Viewpoint: BYU can do more service

Why BYU Needs a Model of Service

By Warner Woodworth

Professor of Organizational Behavior

Ever since joining the BYU faculty in the mid 1970s, I have prayed for a mechanism through which students on our campus could collaborate with faculty in meaningful outreach programs to serve those in need. My question: how could we mobilize the great reservoir of good will in the hearts of the campus community to change the world?

The most successful model for doing this has been, curiously, not at the University bearing Brigham Young's name, but at the University of Utah. For over a decade, the Lowell Bennion Community Service Center has operated to create a vision of a caring community, identifying and 'serving the needs of the one.'

For many of today's LDS students in Provo, Lowell Bennion's legacy is largely unknown. But for those of us who grew up in the 1950s-60s, he was the Patron Saint of a truly Christian life. In my undergraduate college days, as a BYU and U of U student, he was a terrific role model: not an LDS sports hero or entertainer as are many of today's heroes in the church. Instead, Lowell was a humble, simple disciple of Christ who embodied as many Gospel virtues in his life as any mortal who ever walked the earth.

In 1934, Lowell started the Institute of Religion at the U of U where he was director for 28 years. He then served as Dean of Students at the school and taught sociology for many more years.

Eventually, the Lowell Bennion Community Service Center was established at the U of U to promote the virtues of service and to bless the surrounding community. Since 1987 more than 47,090 volunteers have given over 849,840 service hours building up the poor, counseling and helping abused women and children, fighting for the environment, assisting troubled teens, caring for the elderly and needy in the Salt Lake Valley, and even reaching beyond to impoverished tribal reservations of Native Americans, and even farther, to Africa.

It seems a curious contradiction that in contrast to the U of U, BYU has not developed a similar community impact. Oh, sure, we have a motto at the campus entrance: 'Enter to learn; Go forth to serve.' But in the vernacular of some business management students, the message becomes rephrased: Enter to learn; Go forth to earn.

This entry sign to campus reflects the view that we will go out in the world upon graduation to begin the process of serving others. It is, in my view, an unfortunate perspective.
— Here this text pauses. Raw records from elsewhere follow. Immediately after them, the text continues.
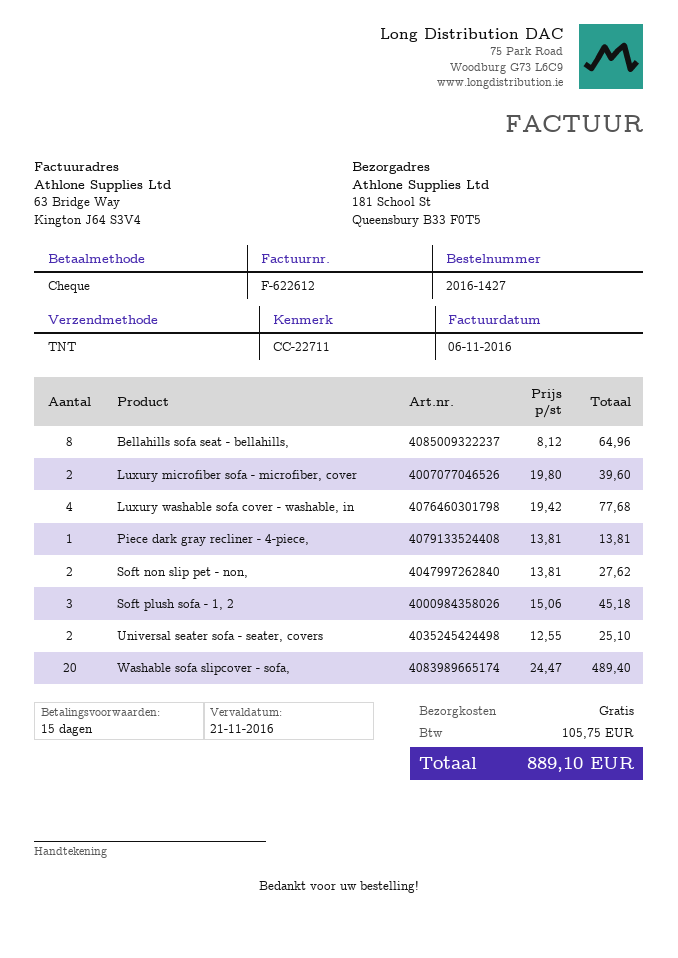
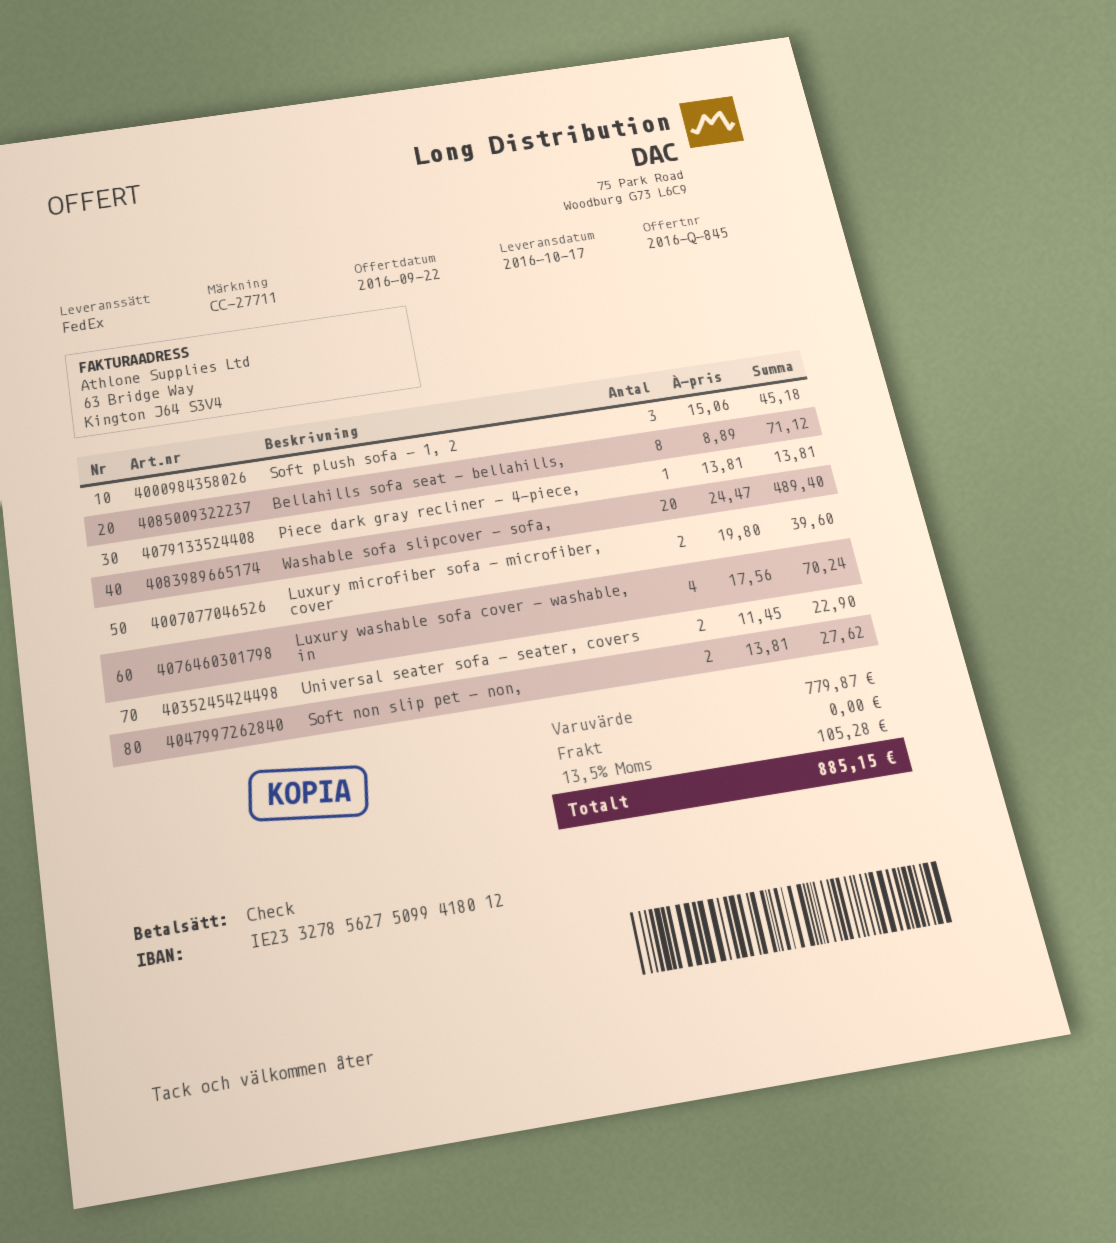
reference: CC-22711 -> CC-27711
shipping method: TNT -> FedEx
Bellahills sofa seat - bellahills,: 8 x 8.12 = 64.96 -> 8 x 8.89 = 71.12
Luxury washable sofa cover - washable, in: 4 x 19.42 = 77.68 -> 4 x 17.56 = 70.24
Universal seater sofa - seater, covers: 2 x 12.55 = 25.10 -> 2 x 11.45 = 22.90
tax: 105.75 -> 105.28
total: 889.10 -> 885.15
Why must we assume that humanitarian service will naturally occur after one's education is completed? Implicit in the logic of the Bennion Center is the assumption that service-in-education is a powerful way to apply educational concepts and methods.

Of course, there are those who seek to serve the Provo community through existing BYU institutions. For example, many contribute their time and talent through their campus ward organizations. In fact, when one inquires, I am often told that our student wards are the very reason we have no equivalent Bennion Service Center.

But the kind and quality of service rendered in student wards is much different than that offered by students at the U of U: rounding up eyeglasses for hundreds of the elderly; rushing out after a snowstorm to shovel snow for thousands of Salt Lake widows' houses in a single morning. As a former BYU campus bishop told me, 'Most of our student wards are a cheap substitute for sincere Christian service.'

Of course, there are small, but useful BYU service organizations that attempt to channel student energy: BYUSA vice president of community service, student-to-student tutoring services, a United Way office and various other programs such as blood drives and service-to-go. No doubt, there is much that is good and decent about such groups as they mobilize for individual and group service projects.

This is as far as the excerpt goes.